Question 2 Multiple Choice
In a simple linear regression with one predictor, the t-test for the slope yields a p-value of 0.04. What does the F-test for overall model significance return?
A0.0016 (= 0.04²), because F = t²
B0.04 — the same p-value, because F = t² and the F and t tests are equivalent here
CA different p-value that depends on the residual degrees of freedom
DCannot be determined without knowing the number of observations
For simple linear regression (exactly one predictor), the F-statistic equals the square of the t-statistic for the slope: F = t². But F and t² have the same p-value because the F distribution with (1, n−2) degrees of freedom and the t distribution with n−2 degrees of freedom are related in exactly this way. Both tests answer the same question: does the predictor explain any variance beyond the mean? The F-test becomes distinct from individual t-tests only in multiple regression, where it tests whether *all* predictors are jointly zero.
Question 3 True / False
The standard error of the slope SE(β̂₁) decreases when the predictor values are more spread out — i.e., when Σ(xᵢ − x̄)² is larger.
TTrue
FFalse
Answer: True
SE(β̂₁) = s / √Σ(xᵢ − x̄)², so larger spread in x (larger Σ(xᵢ − x̄)²) shrinks the standard error and increases precision. Intuitively, if your data spans a wide range of x values, the slope is more tightly estimated because you have more 'leverage' on the line's tilt. If all x values are clustered near x̄, even a small amount of noise can swing the slope dramatically, yielding a large SE.
Question 4 True / False
In simple linear regression, the F-test for overall model significance and the t-test for the slope test different null hypotheses, which is why they can give different p-values.
TTrue
FFalse
Answer: False
In simple linear regression (one predictor), the F-test and the t-test for the slope test exactly the same null hypothesis — H₀: β₁ = 0 — and always give the same p-value, because F = t². They differ only in multiple regression: there, the F-test jointly tests all slope coefficients simultaneously (H₀: β₁ = β₂ = ⋯ = 0), while each t-test assesses one predictor conditional on the others. For one predictor, the distinction collapses.
Question 5 Short Answer
Why does heteroskedasticity (non-constant residual variance) threaten the validity of t-tests and confidence intervals for regression coefficients, even when the slope estimate β̂₁ itself remains unbiased?

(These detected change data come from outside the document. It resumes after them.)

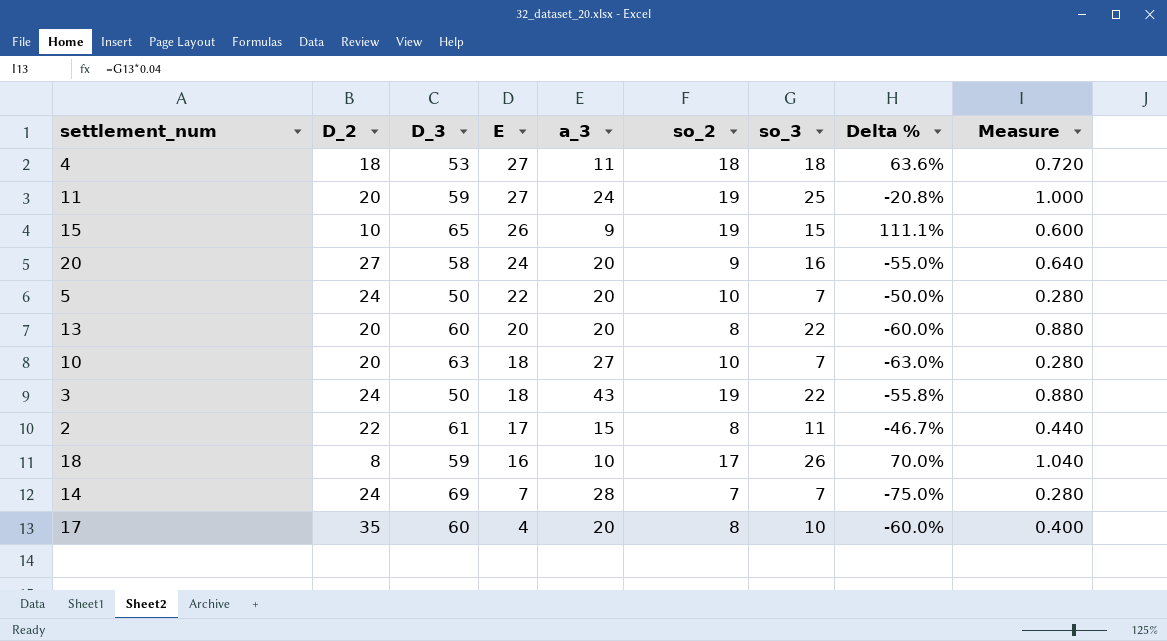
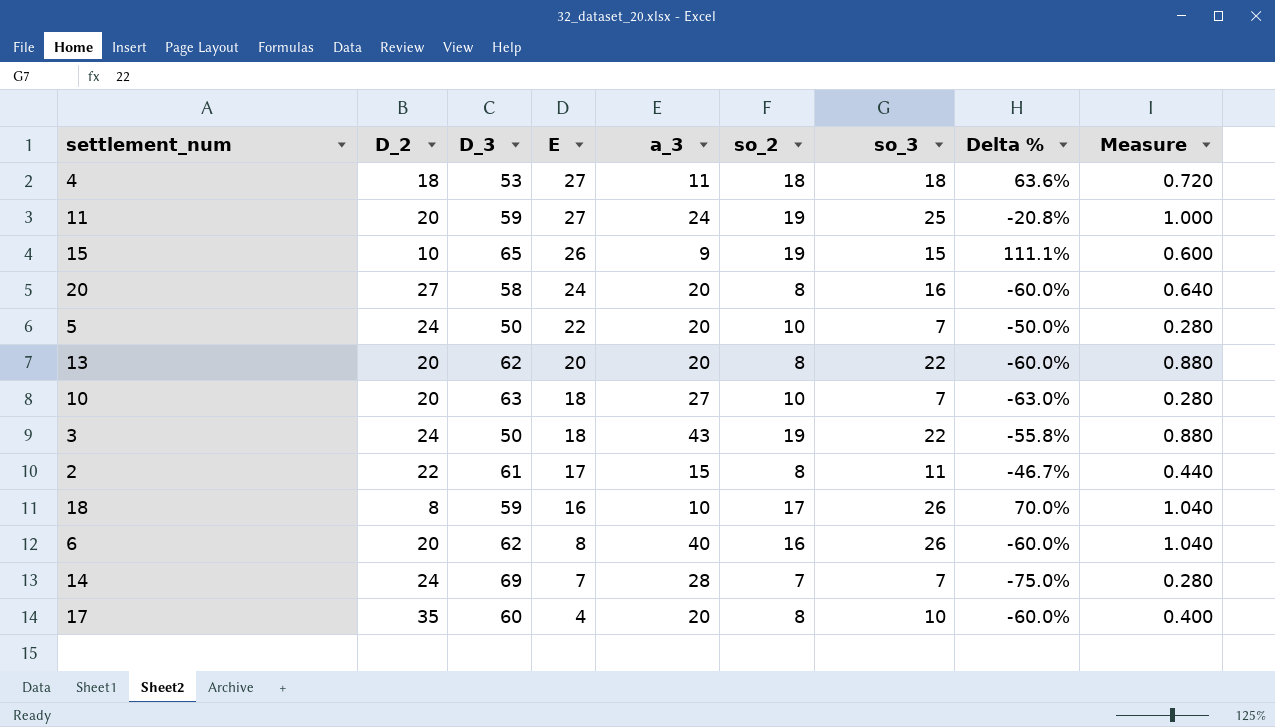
20 | so_2: 9 -> 8
20 | Delta %: -55.0% -> -60.0%
13 | D_3: 60 -> 62
row 6: none -> 20 | 62 | 8 | 40 | 16 | 26 | -60.0% | 1.040

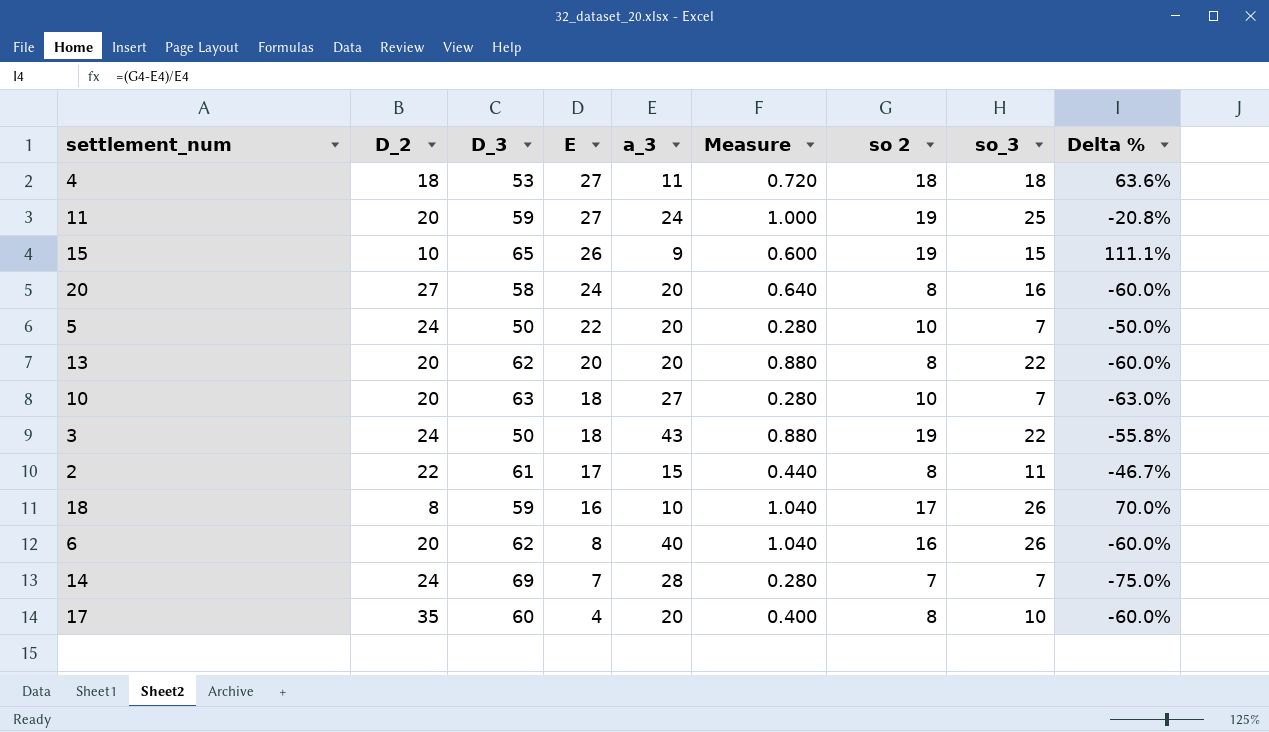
column Measure | position: 9 -> 6
column name: so_2 -> so 2

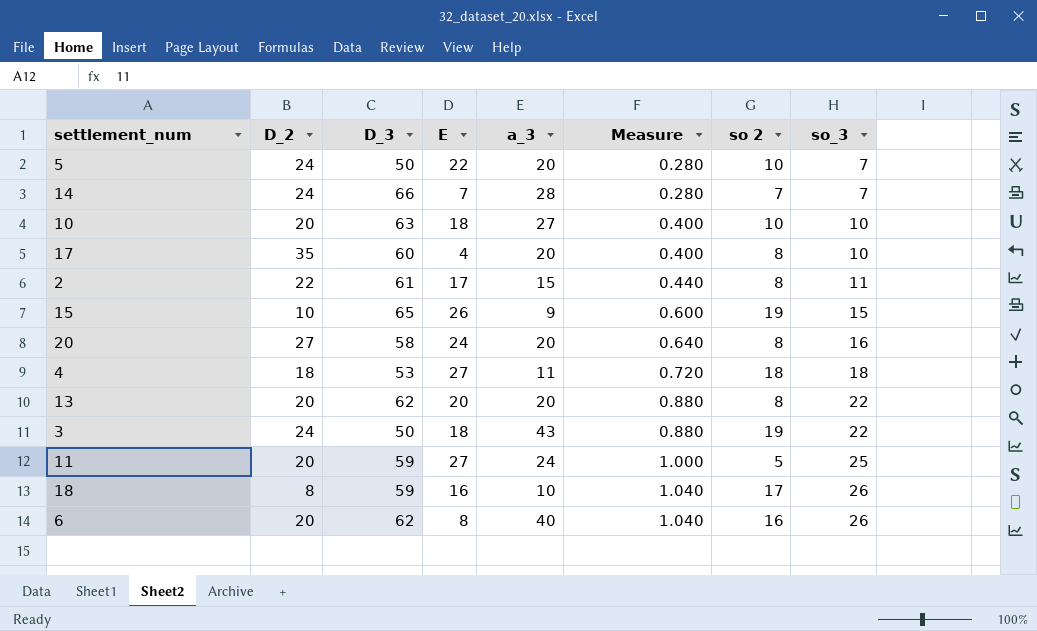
row order: E descending -> Measure ascending
column Delta % | formula: ([so 2] - [a_3]) / [a_3] -> none
14 | D_3: 69 -> 66
10 | Measure: 0.280 -> 0.400
10 | so_3: 7 -> 10
11 | so 2: 19 -> 5

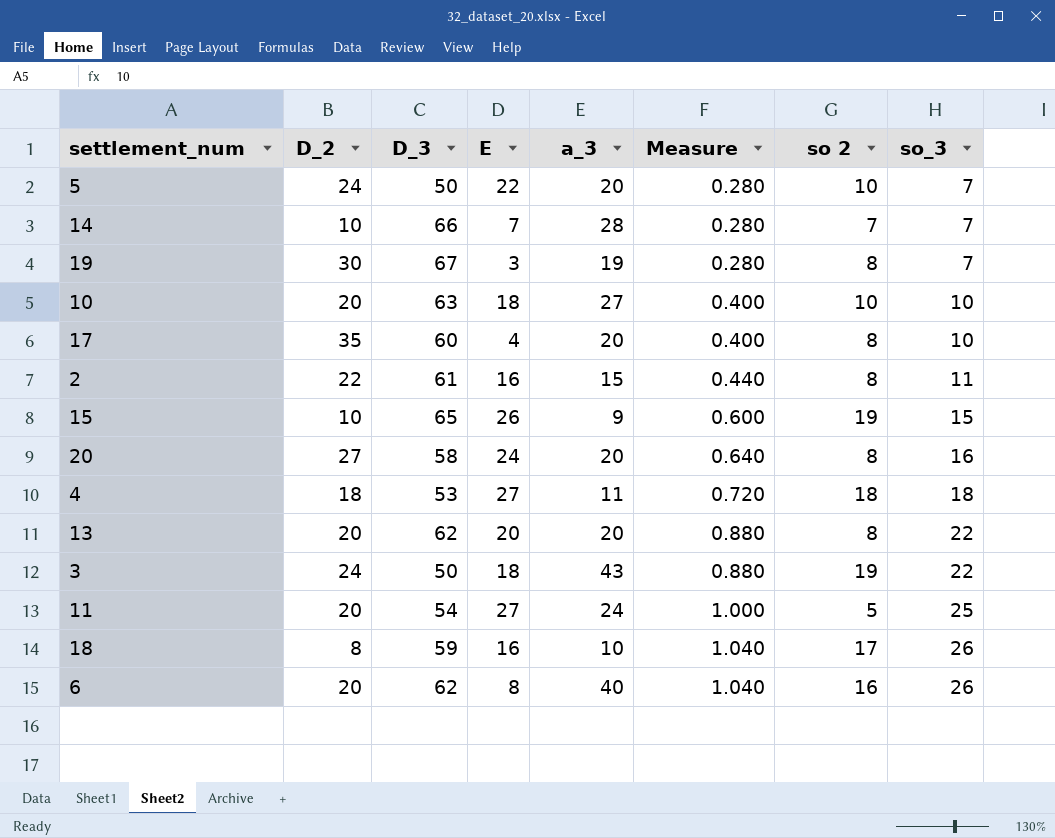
14 | D_2: 24 -> 10
row 19: none -> 30 | 67 | 3 | 19 | 0.280 | 8 | 7
2 | E: 17 -> 16
11 | D_3: 59 -> 54

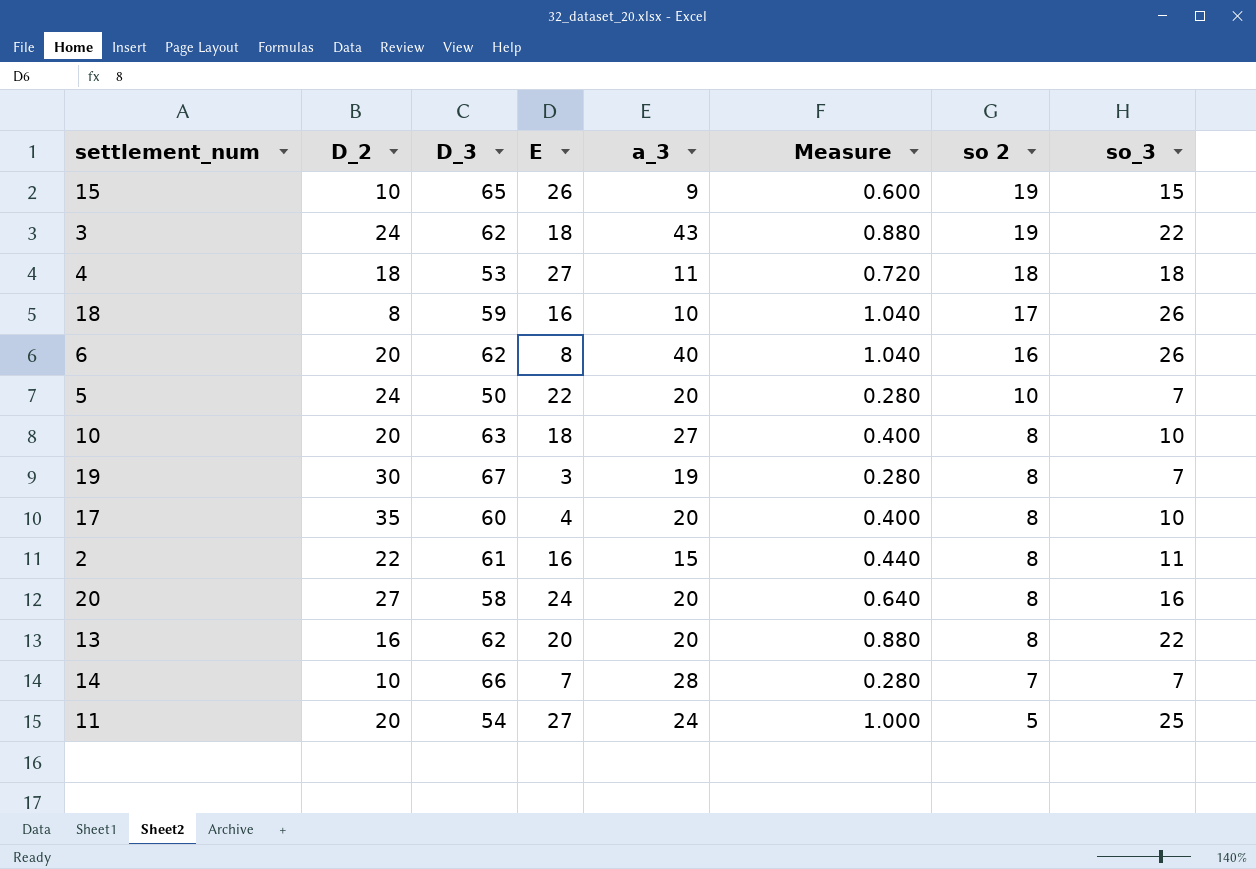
row order: Measure ascending -> so 2 descending
3 | D_3: 50 -> 62
10 | so 2: 10 -> 8
13 | D_2: 20 -> 16

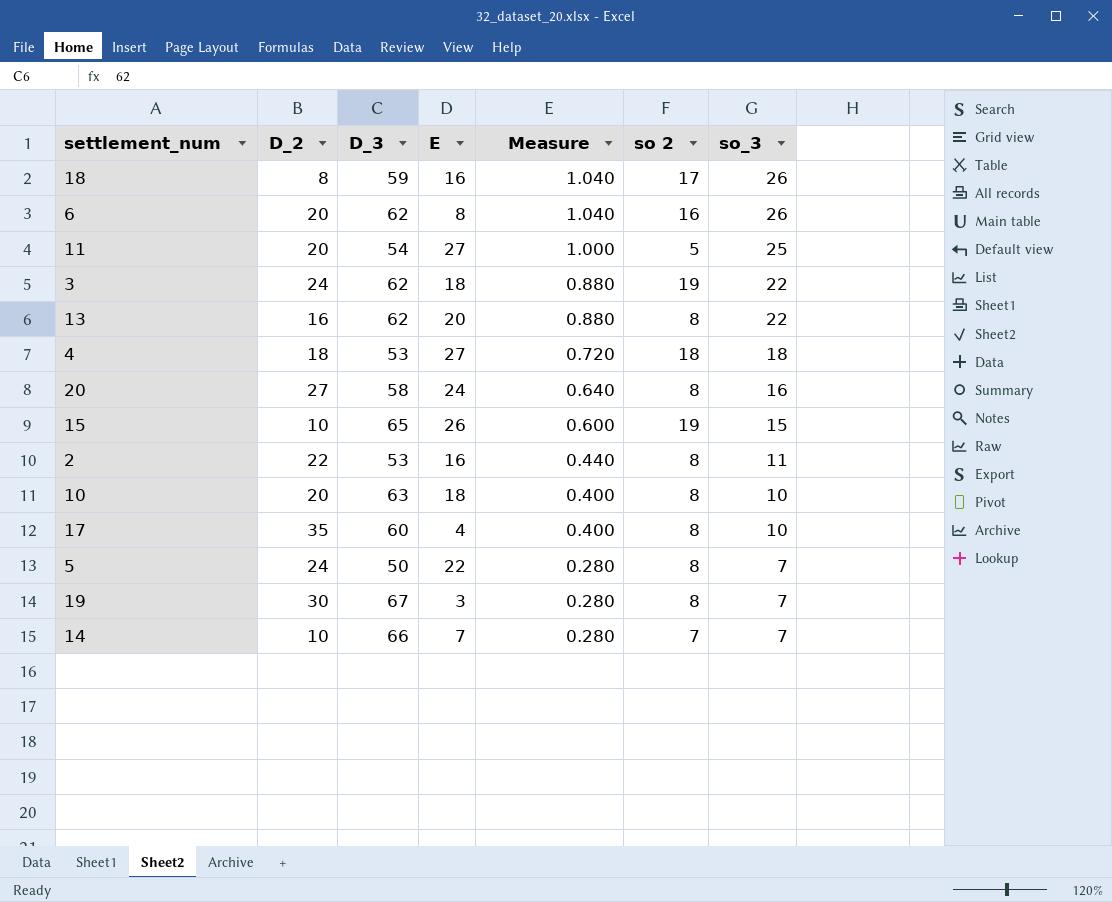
row order: so 2 descending -> Measure descending
column a_3 | position: 5 -> none
2 | D_3: 61 -> 53
5 | so 2: 10 -> 8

Think about your answer, then reveal below.
Model answer: OLS gives an unbiased estimate of β₁ regardless of whether variance is constant — heteroskedasticity does not cause bias in the estimate itself. But the t-statistic is computed as β̂₁ divided by its estimated standard error SE(β̂₁), and SE(β̂₁) is derived assuming errors have the same variance σ² at every x value. When variance is not constant, the formula produces a wrong SE — either too small (making effects look more significant than they are) or too large (masking real effects). Since p-values and confidence intervals are built on SE(β̂₁), they are unreliable whenever the homoskedasticity assumption fails.
Unbiasedness of β̂₁ and validity of inference are separate properties. Bias concerns the center of the sampling distribution; inference concerns its spread (standard error). Heteroskedasticity corrupts the spread estimate without shifting the center, so estimates can be accurate but their uncertainty can be wrongly characterized.